Task instructions: This exercise asks for an exact copy of every entry below, with pictures omitted.

Before-and-after change data:
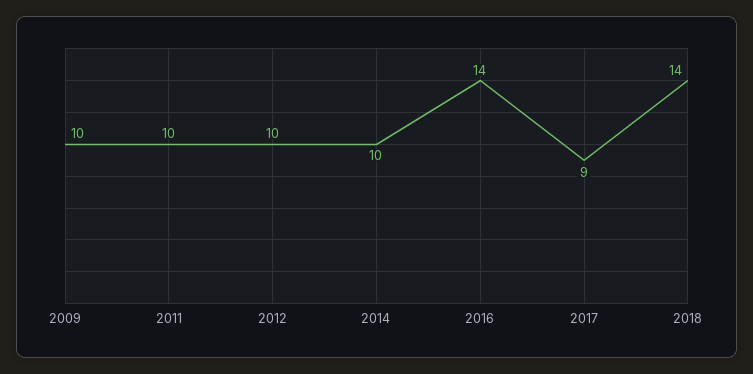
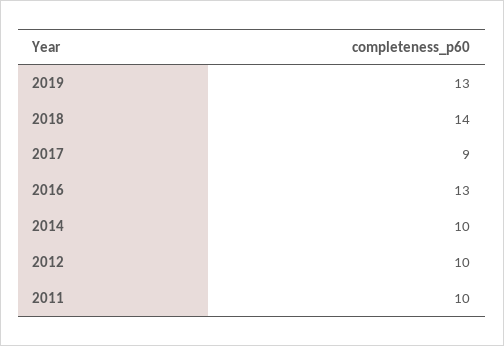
2009: 10 -> none
2016: 14 -> 13
2019: none -> 13

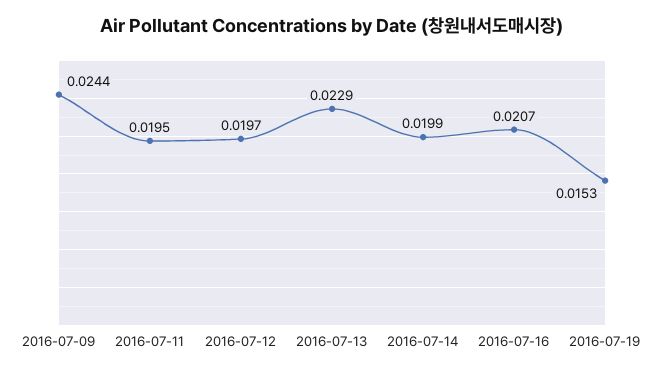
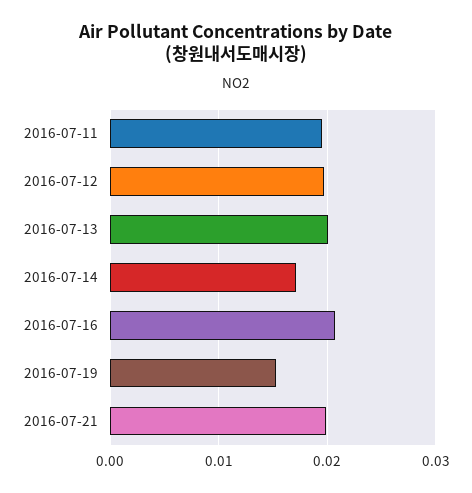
2016-07-09: 0.0244 -> none
2016-07-13: 0.0229 -> 0.02
2016-07-14: 0.0199 -> 0.017
2016-07-21: none -> 0.02

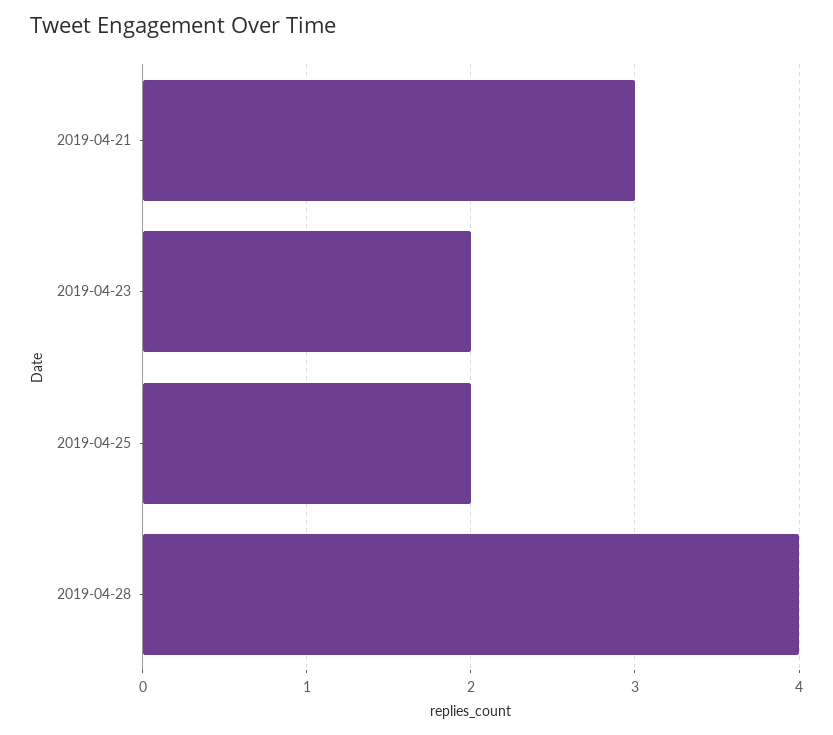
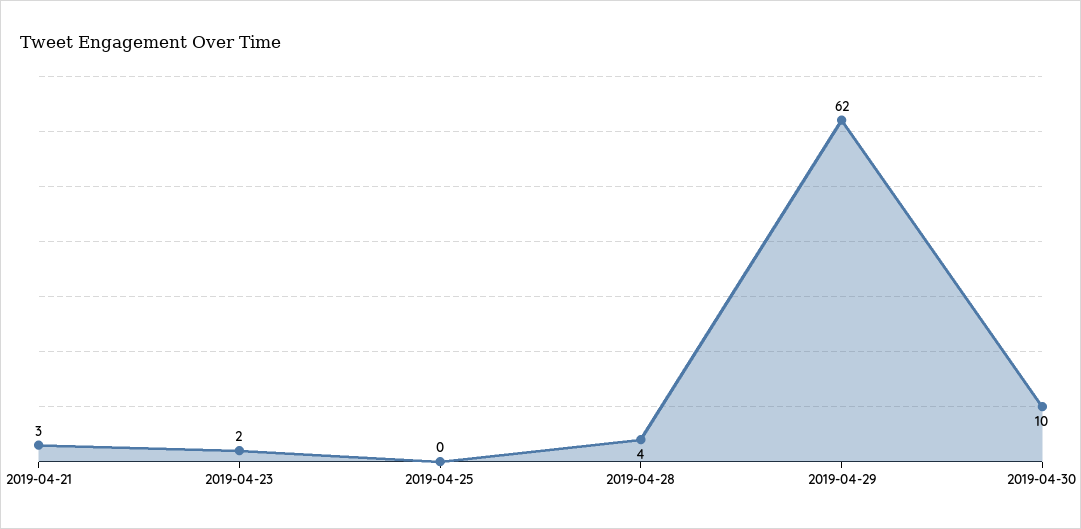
2019-04-25: 2 -> 0
2019-04-29: none -> 62
2019-04-30: none -> 10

Response to the exercise:
2009: 10 -> none
2016: 14 -> 13
2019: none -> 13

2016-07-09: 0.0244 -> none
2016-07-13: 0.0229 -> 0.02
2016-07-14: 0.0199 -> 0.017
2016-07-21: none -> 0.02

2019-04-25: 2 -> 0
2019-04-29: none -> 62
2019-04-30: none -> 10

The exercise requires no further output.